Am I correct in saying that with AIB, for the first year, if you lodge the max of 300 a month, you are guaranteed ECB+2.5% and then ECB afterwards until 01/01/2009??What do you get after 2009?? How low can ECB rates fall to during a year??

Does Bank of Ireland work in the same way as AIB or how do they offer their 6% rate. 

Would I be better in just investing all my SSIA with one bank and span the finances out over two-three years?
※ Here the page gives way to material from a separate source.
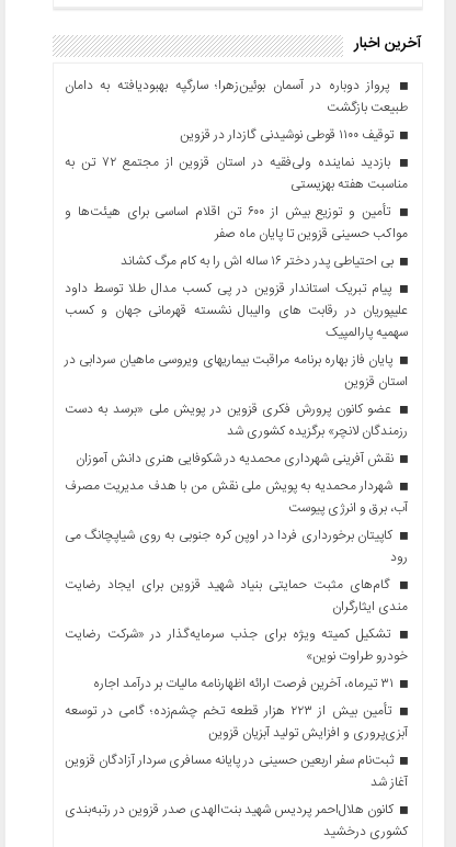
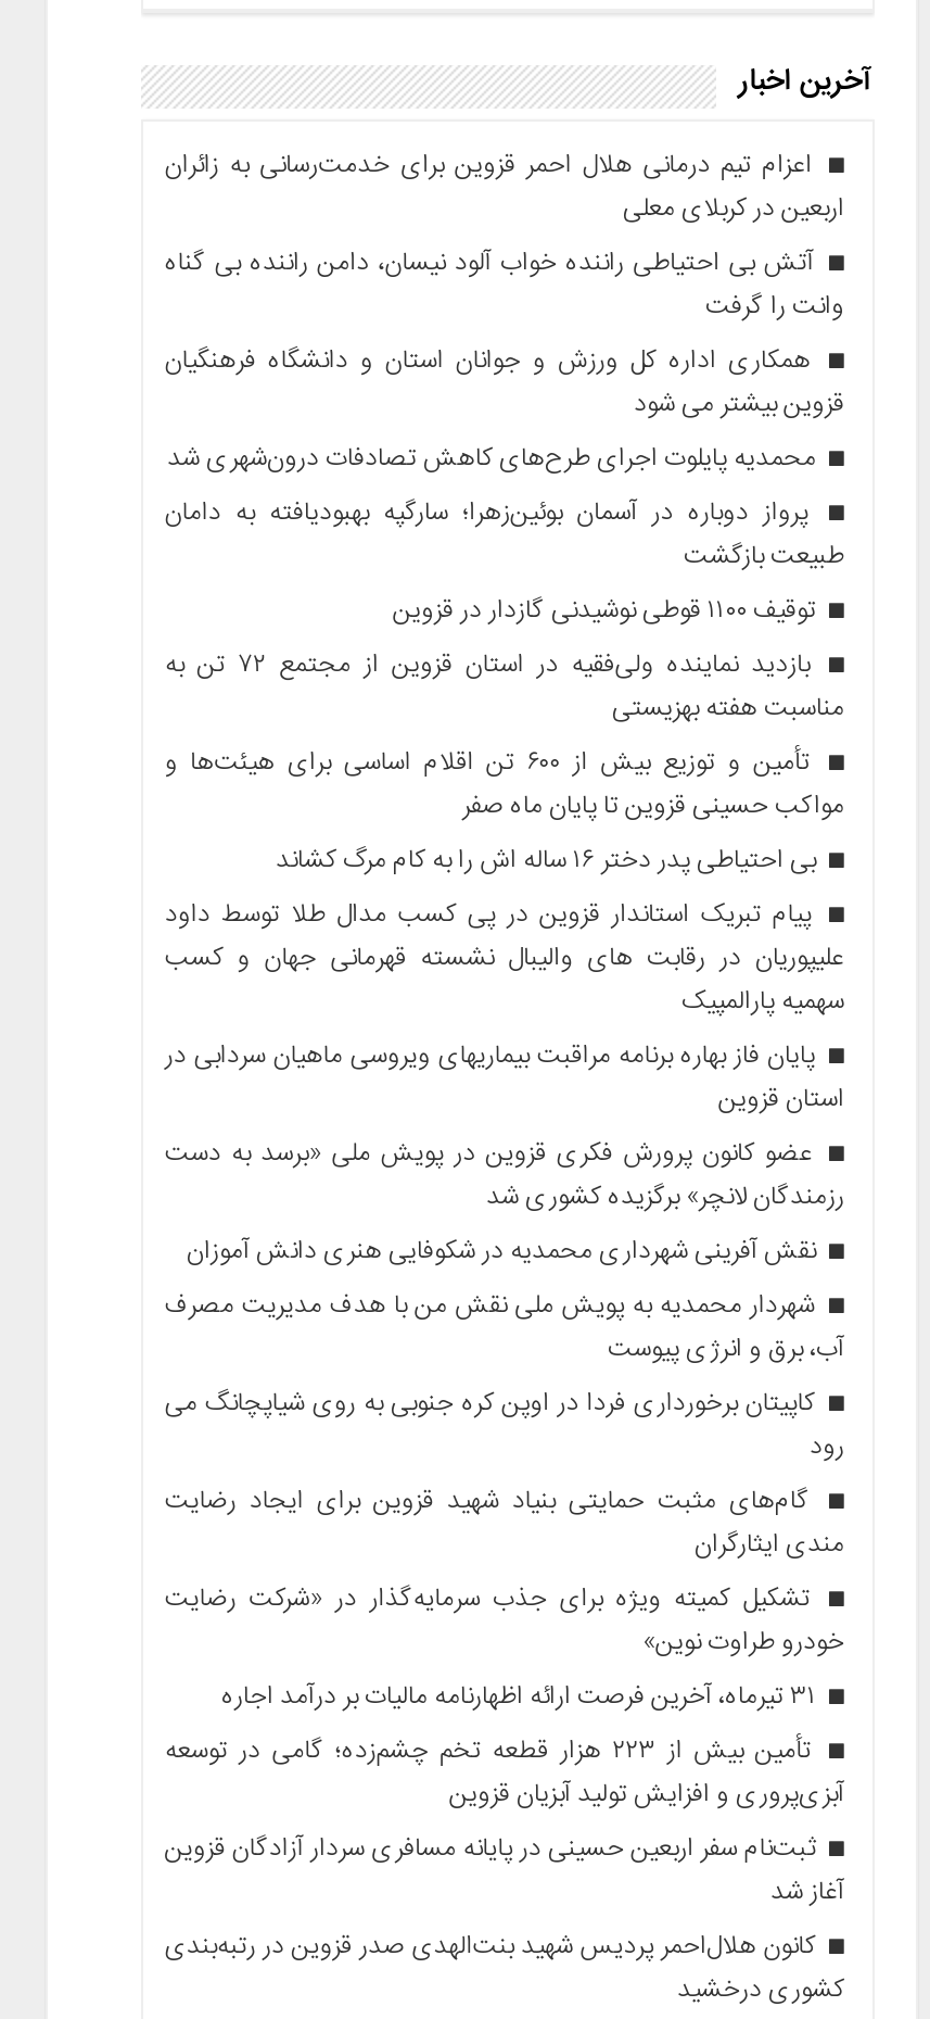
none -> [165,142,844,479] اعزام تیم درمانی هلال‌ احمر قزوین برای خدمت‌رسانی به زائران | اربعین در کربلای معلی | آتش بی احتیاطی راننده خواب آلود نیسان، دامن راننده بی گناه | وانت را گرفت | همکاری اداره کل ورزش و جوانان استان و دانشگاه فرهنگیان | قزوین بیشتر می شود | محمدیه پایلوت اجرای طرح‌های کاهش تصادفات درون‌شهری شد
Thank you in advance for your help.


----------



## ClubMan (8 Jan 2007)

Have you checked _CCOVICH's _excellent survey of  for details of the best deposit rates on offer?


----------



## CCOVICH (8 Jan 2007)

ClubMan said:


> Have you checked _CCOVICH's _excellent survey of  for details of the best deposit rates on offer?


 
Ah now, give MugsGame some credit as well!


----------



## ClubMan (8 Jan 2007)

Sorry - credit to *all *involved so!


----------



## bos4 (8 Jan 2007)

I'd put the 7500 in Rabodirect and forget about the regular saving thingies. These regular savers make a big song and dance of your money and you wonder what all the noise was for at the end of it.
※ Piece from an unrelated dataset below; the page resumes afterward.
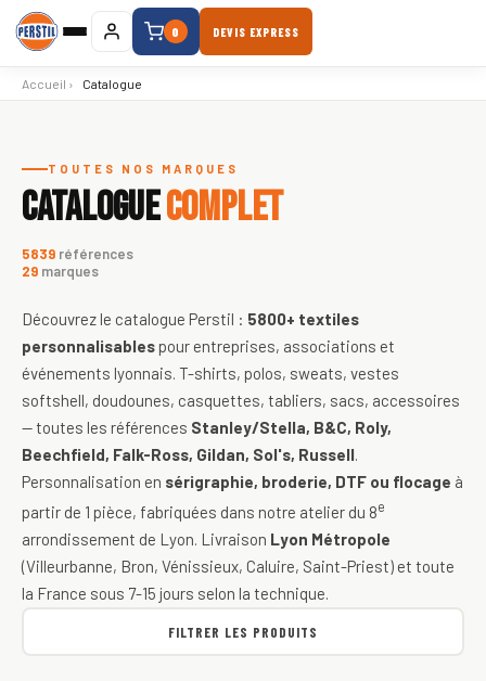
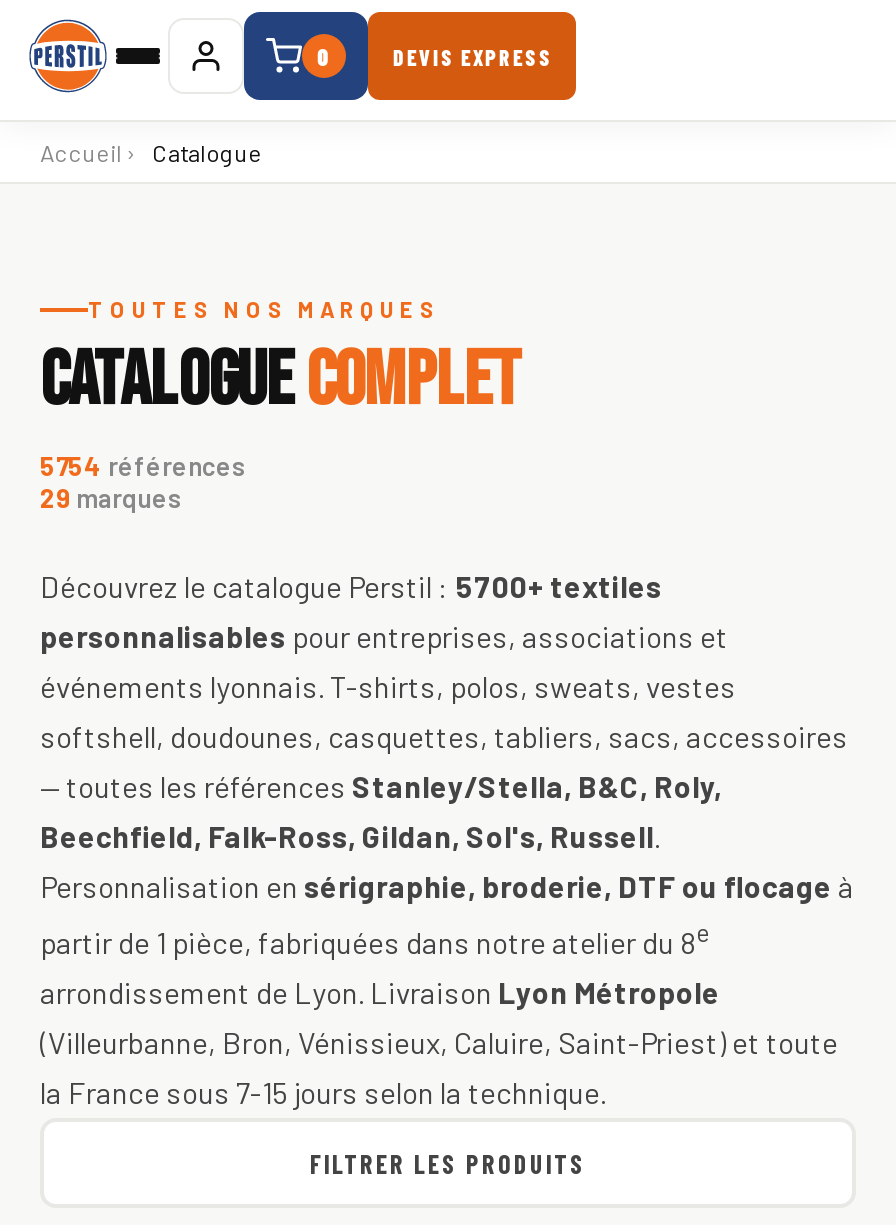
[22,245,133,262] 5839 références -> [40,450,246,482] 5754 références
[22,309,359,329] Découvrez le catalogue Perstil : 5800+ textiles -> [40,568,662,604] Découvrez le catalogue Perstil : 5700+ textiles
Best of luck with the PhD, what area are you specialising in?


----------



## ClubMan (8 Jan 2007)

bos4 said:


> These regular savers make a big song and dance of your money and you wonder what all the noise was for at the end of it.


Can you please explain what you mean by this? It makes no sense to me.


----------



## bos4 (9 Jan 2007)

6.6%  looks good on the surface. Then you realise that there is a cap on how much you can invest each month. Then it quickly becomes apparent that the interest rate of 6.6% is only paid on one installment, while the rest is proportional -i.e. 11/12, 10/12, etc. The end result being not much in real money at all.

Song and Dance - Bank Staff quoting the rate and setting up the standing order. 
Wondering what all the noise was for - something like 300 euro interest in your account at the end of it.


----------



## ClubMan (9 Jan 2007)

bos4 said:


> 6.6%  looks good on the surface. Then you realise that there is a cap on how much you can invest each month. Then it quickly becomes apparent that the interest rate of 6.6% is only paid on one installment, while the rest is proportional -i.e. 11/12, 10/12, etc. The end result being not much in real money at all.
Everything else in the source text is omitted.